London/Dublin Day 0/1: This Day Has 43 Hours (Part 2)


In my last entry, we were preparing to land at London Gatwick Airport (LGW) after an 8 hour, 40 minute flight from Dallas/Fort Worth (DFW). One thing I neglected to mention was the in-flight entertainment system, which offered a selection of about 10 video channels with movies ranging from bad to worse, and 15 audio channels that were mediocre at best compared to my XM, but did give us one cool option, the SkyMap.

Tuning to this channel gave you a live display that switched between four features: map of the airplane’s current location with actual and projected flight path; current time at origin, current location and destination; total miles on projected flight path and current miles flown; and current ground speed, altitude and temperature outside the aircraft. While over land, the location feature would switch between approximately 3 levels of zoom, and occasionally pick out a key city from which the distance would be displayed. Thing is, they picked some odd cities. The SkyMap random city highlight of this flight was passing within an indicated 25 miles of Columbus, Indiana, hometown of one of our esteemed BTN commenters. :)

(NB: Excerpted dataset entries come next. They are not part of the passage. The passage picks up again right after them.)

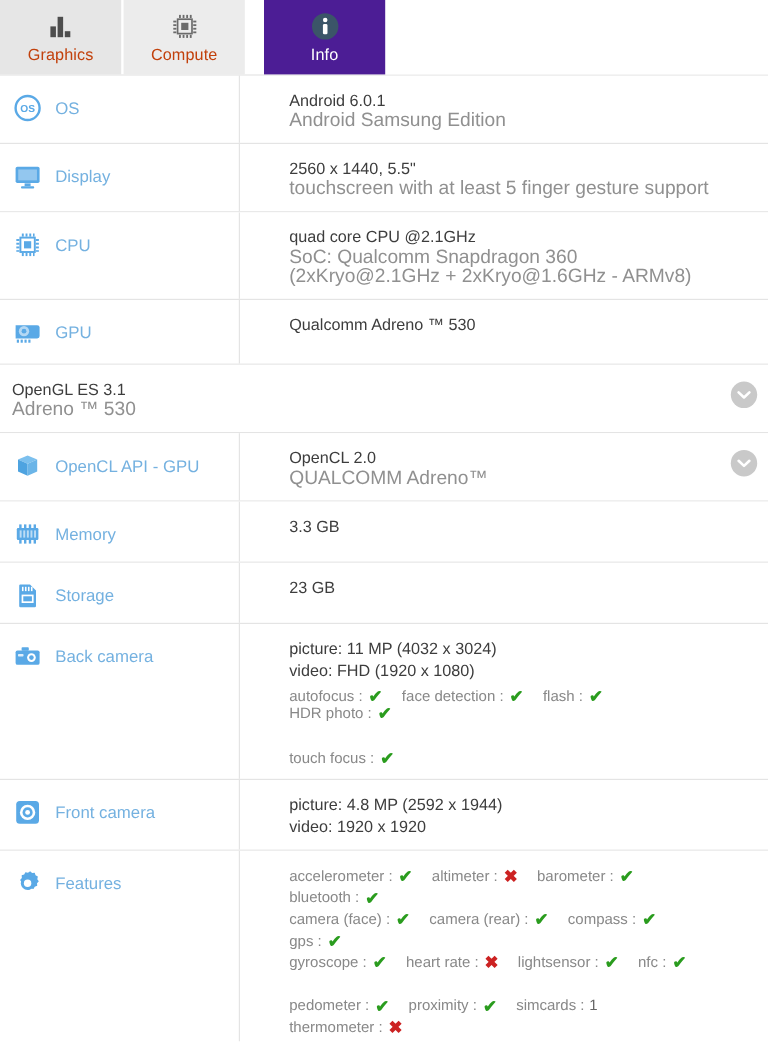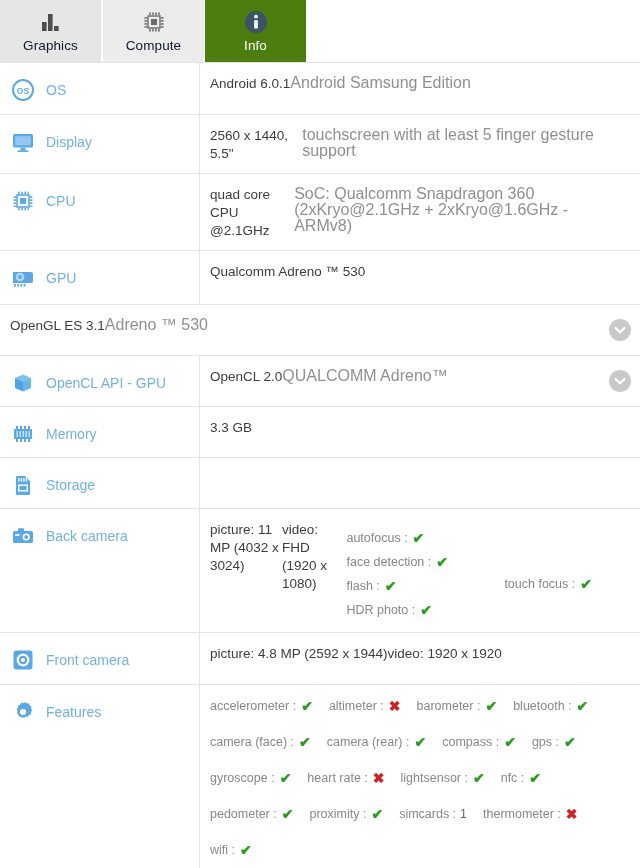--- a/index.html
+++ b/index.html
@@ -29,44 +29,45 @@
     display: flex;
     flex-direction: column;
     align-items: center;
     justify-content: flex-start;
     padding-top: 8px;
     cursor: pointer;
     position: relative;
   }
   .tab.inactive-a { background: #e6e6e6; }
   .tab.inactive-b { background: #ececec; margin-left: 2px; }
-  .tab.active { background: #4d7c0f; margin-left: 1px; }
+  .tab.active { background: #4c1d95; margin-left: 16px; }
   .tab .tab-icon {
     height: 28px;
     display: flex;
     align-items: center;
     justify-content: center;
     margin-bottom: 2px;
   }
   .tab .tab-label {
     font-size: 13.5px;
-    color: #0f172a;
+    color: #c2410c;
     letter-spacing: 0.1px;
   }
   .tab.active .tab-label { color: #ffffff; }
   .tabbar-filler { flex: 1; background: #ffffff; }
 
   
   .rows { width: 640px; }
   .row {
     display: flex;
     border-bottom: 1px solid #e4e4e4;
     align-items: stretch;
     background: #ffffff;
     min-height: 52px;
+    gap: 31px;
   }
   .row:first-child { border-top: 1px solid #e4e4e4; }
   .cell-left {
     width: 200px;
     flex: 0 0 200px;
     border-right: 1px solid #e4e4e4;
     display: flex;
     align-items: flex-start;
     padding: 14px 0 10px 10px;
   }
@@ -80,21 +81,21 @@
     font-size: 14px;
     color: #74b1e0;
     line-height: 26px;
     white-space: nowrap;
   }
   .cell-right {
     flex: 1;
     padding: 12px 32px 10px 10px;
     position: relative;
     display: flex;
-    flex-direction: row;
+    flex-direction: column;
   }
   .v-primary {
     font-size: 13.5px;
     color: #3d3d3d;
     line-height: 18px;
   }
   .v-secondary {
     font-size: 16px;
     color: #909090;
     line-height: 16px;
@@ -363,20 +364,23 @@
                 <rect x="9.8" y="5" width="1.3" height="3.6"></rect>
               <rect x="12.3" y="5" width="1.3" height="3.6"></rect>
                 <rect x="14.8" y="5" width="1.3" height="3.6"></rect>
             </g>
             <rect x="7" y="11.5" width="10" height="7" fill="#ffffff"></rect>
             <rect x="8.4" y="12.9" width="7.2" height="4.2" fill="#5aa9e6"></rect>
           </svg>
         </span>
         <span class="lbl">Storage</span>
       </div>
+      <div class="cell-right">
+        <div class="v-primary">23 GB</div>
+      </div>
     </div>
 
     <div class="row" style="min-height:124px">
       <div class="cell-left">
         <span class="ico">
           <svg width="24" height="24" viewBox="0 0 24 24">
             <rect x="2" y="7" width="20" height="12" rx="1.6" fill="#5aa9e6"></rect>
             <rect x="7" y="4.3" width="6" height="3" rx="0.8" fill="#5aa9e6"></rect>
             <circle cx="15.2" cy="13" r="3.6" fill="#ffffff"></circle>
             <circle cx="15.2" cy="13" r="1.9" fill="#5aa9e6"></circle>

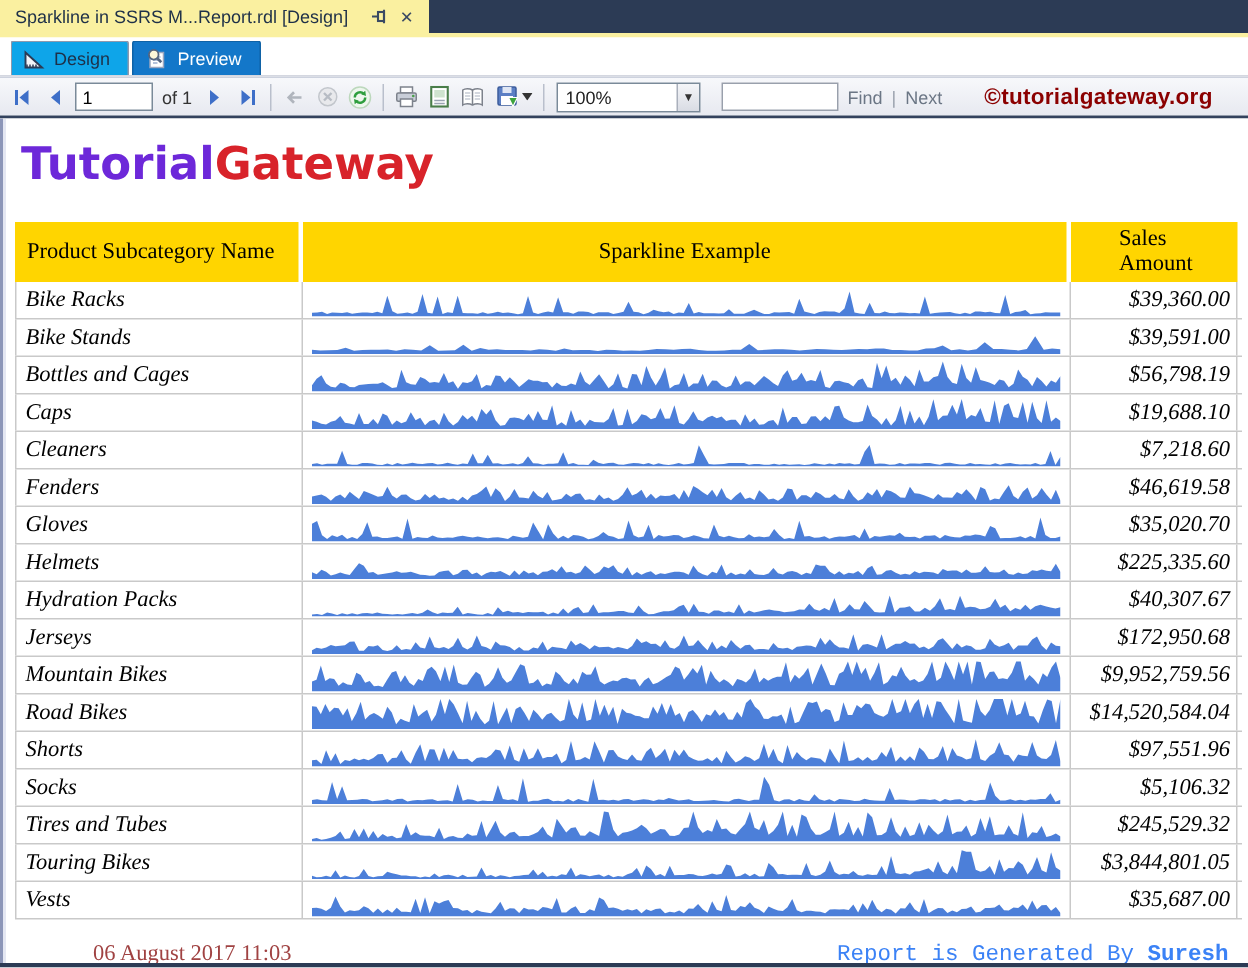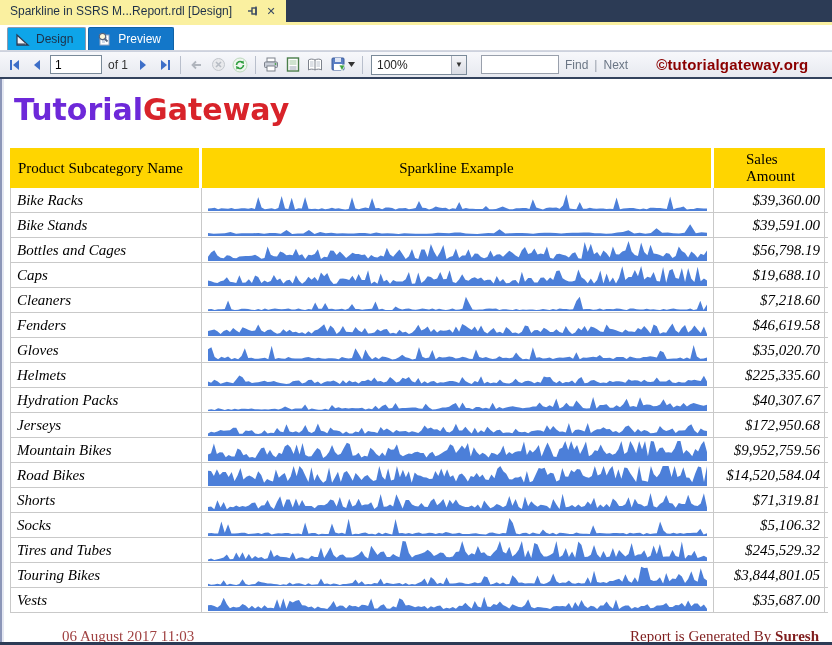--- a/index.html
+++ b/index.html
@@ -77,21 +77,21 @@
   .td.c2 { width:512px; padding:0 6px; align-items:flex-end; }
   .td.c3 { width:111px; justify-content:flex-end; padding-right:4px; }
   .td.c2 svg { display:block; margin-bottom:1px; }
 
   .rfooter {
     display:flex; justify-content:space-between; align-items:center;
     margin-top:15px; padding:0 13px 0 60px;
     font-family:"Liberation Serif", serif; font-size:15px;
   }
   .rdate { color:#a04242; }
-  .rgen { color:#7f1d1d; }
+  .rgen { color:#3b82f6;font-family:Liberation Mono, monospace; }
   .rgen b { font-weight:bold; }
 
   .bottom-strip { height:3px; background:#2c3b55; }
 </style>
 </head>
 <body>
 
 <div class="window">
 
   <div class="tabbar">
@@ -344,21 +344,21 @@
             </div>
             <div class="td c3">$14,520,584.04</div>
           </div>
           <div class="trow">
             <div class="td c1">Shorts</div>
             <div class="td c2">
               <svg width="500" height="21" viewBox="0 0 500 21" preserveAspectRatio="none">
                 <polygon points="0,21 0.0,16.9 3.1,16.5 6.3,19.3 9.4,10.2 12.6,17.5 15.7,12.1 18.9,19.3 22.0,16.7 25.2,17.3 28.3,15.6 31.4,16.9 34.6,15.9 37.7,16.8 40.9,15.4 44.0,12.9 47.2,12.6 50.3,18.5 53.5,15.4 56.6,15.2 59.7,10.1 62.9,16.4 66.0,19.1 69.2,11.8 72.3,6.2 75.5,17.5 78.6,9.5 81.8,9.6 84.9,17.6 88.1,8.5 91.2,16.3 94.3,10.0 97.5,15.9 100.6,16.1 103.8,15.9 106.9,18.2 110.1,15.3 113.2,14.9 116.4,15.3 119.5,13.4 122.6,9.6 125.8,10.4 128.9,16.6 132.1,7.0 135.2,16.5 138.4,17.9 141.5,8.8 144.7,16.4 147.8,15.0 150.9,8.8 154.1,15.6 157.2,14.6 160.4,14.6 163.5,12.3 166.7,18.9 169.8,16.6 173.0,4.0 176.1,16.8 179.2,16.4 182.4,14.6 185.5,16.4 188.7,4.2 191.8,10.9 195.0,18.4 198.1,10.1 201.3,10.0 204.4,14.4 207.5,15.9 210.7,16.6 213.8,13.0 217.0,16.7 220.1,17.1 223.3,11.1 226.4,8.5 229.6,15.3 232.7,12.8 235.8,9.1 239.0,17.6 242.1,9.8 245.3,14.0 248.4,9.6 251.6,14.4 254.7,16.0 257.9,17.1 261.0,17.0 264.2,15.5 267.3,17.5 270.4,14.6 273.6,18.8 276.7,10.5 279.9,14.8 283.0,18.3 286.2,16.7 289.3,14.1 292.5,15.2 295.6,17.3 298.7,15.5 301.9,5.9 305.0,15.7 308.2,9.1 311.3,16.9 314.5,18.9 317.6,6.6 320.8,16.3 323.9,11.3 327.0,14.6 330.2,16.8 333.3,14.8 336.5,15.3 339.6,15.9 342.8,18.7 345.9,9.0 349.1,14.4 352.2,18.9 355.3,3.7 358.5,17.3 361.6,16.8 364.8,14.9 367.9,17.2 371.1,14.6 374.2,17.1 377.4,16.1 380.5,11.4 383.6,14.7 386.8,7.8 389.9,17.9 393.1,14.4 396.2,17.3 399.4,14.1 402.5,17.2 405.7,8.4 408.8,11.2 411.9,16.0 415.1,16.1 418.2,14.3 421.4,7.3 424.5,17.5 427.7,8.7 430.8,13.7 434.0,14.6 437.1,16.4 440.3,15.5 443.4,2.9 446.5,16.2 449.7,17.4 452.8,13.9 456.0,11.9 459.1,4.9 462.3,13.0 465.4,13.5 468.6,17.8 471.7,13.0 474.8,13.9 478.0,14.1 481.1,4.7 484.3,13.6 487.4,15.6 490.6,16.0 493.7,13.4 496.9,3.3 500.0,17.6 500,21" fill="#4c7fd9"></polygon>
               </svg>
             </div>
-            <div class="td c3">$71,319.81</div>
+            <div class="td c3">$97,551.96</div>
           </div>
           <div class="trow">
             <div class="td c1">Socks</div>
             <div class="td c2">
               <svg width="500" height="21" viewBox="0 0 500 21" preserveAspectRatio="none">
                 <polygon points="0,21 0.0,18.3 3.4,17.9 6.7,18.5 10.1,18.6 13.4,6.4 16.8,17.7 20.1,9.2 23.5,18.5 26.8,18.4 30.2,18.2 33.6,17.7 36.9,17.8 40.3,19.1 43.6,18.8 47.0,18.5 50.3,17.9 53.7,18.9 57.0,17.7 60.4,17.5 63.8,19.4 67.1,18.7 70.5,18.3 73.8,18.5 77.2,18.0 80.5,17.9 83.9,19.0 87.2,18.7 90.6,18.5 94.0,19.3 97.3,7.6 100.7,18.8 104.0,17.9 107.4,18.1 110.7,19.4 114.1,18.7 117.4,19.0 120.8,19.0 124.2,8.4 127.5,17.6 130.9,18.4 134.2,17.8 137.6,19.0 140.9,3.8 144.3,19.5 147.7,18.8 151.0,18.9 154.4,17.9 157.7,17.5 161.1,19.1 164.4,18.8 167.8,19.4 171.1,17.6 174.5,19.3 177.9,17.7 181.2,18.7 184.6,19.5 187.9,4.1 191.3,18.3 194.6,18.1 198.0,18.7 201.3,18.1 204.7,18.9 208.1,17.9 211.4,17.6 214.8,18.8 218.1,18.4 221.5,17.8 224.8,18.1 228.2,19.0 231.5,18.0 234.9,18.4 238.3,17.0 241.6,17.8 245.0,18.7 248.3,18.4 251.7,17.8 255.0,19.0 258.4,19.0 261.7,18.9 265.1,18.6 268.5,18.3 271.8,18.9 275.2,19.2 278.5,19.4 281.9,17.8 285.2,17.5 288.6,18.4 291.9,19.0 295.3,18.1 298.7,18.2 302.0,2.9 305.4,8.1 308.7,18.5 312.1,19.3 315.4,18.0 318.8,17.8 322.1,19.2 325.5,17.6 328.9,18.6 332.2,19.0 335.6,14.5 338.9,17.8 342.3,18.9 345.6,17.8 349.0,19.4 352.3,17.7 355.7,18.0 359.1,18.4 362.4,19.0 365.8,18.9 369.1,17.5 372.5,18.4 375.8,18.7 379.2,18.8 382.6,18.9 385.9,10.3 389.3,18.3 392.6,18.0 396.0,18.2 399.3,18.6 402.7,18.6 406.0,17.9 409.4,17.9 412.8,18.3 416.1,17.9 419.5,19.3 422.8,17.7 426.2,18.6 429.5,18.0 432.9,17.8 436.2,19.4 439.6,18.1 443.0,19.0 446.3,18.4 449.7,18.2 453.0,6.6 456.4,15.5 459.7,18.6 463.1,18.7 466.4,17.8 469.8,18.8 473.2,18.1 476.5,18.8 479.9,18.0 483.2,18.1 486.6,17.7 489.9,17.7 493.3,13.8 496.6,19.5 500.0,18.2 500,21" fill="#4c7fd9"></polygon>
               </svg>
             </div>
             <div class="td c3">$5,106.32</div>
           </div>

Looking at the SkyMap got pretty aggravating near the end, as I noticed the 180° turn and loopback we had to do before landing at LGW. So despite my fatigue, I was happy to be moving under my own power again as the business-class cabin emptied and us peons were finally allowed forward to disembark. After the long hike through featureless, sealed-off tunnels that is typical of most international arrivals, I hit British immigration and actually didn’t have to deal with much of a line. Upon reaching the front of the line, I got lucky for a second time: the immigration agent didn’t feel it necessary to give me an extended interrogation of the kind I got last spring in Manchester and last summer in Montreal, as a young, unaccompanied male traveller. Perhaps my passport had finally gathered enough stamps that he figured the only danger in letting me travel was to my own bank account — which is true enough.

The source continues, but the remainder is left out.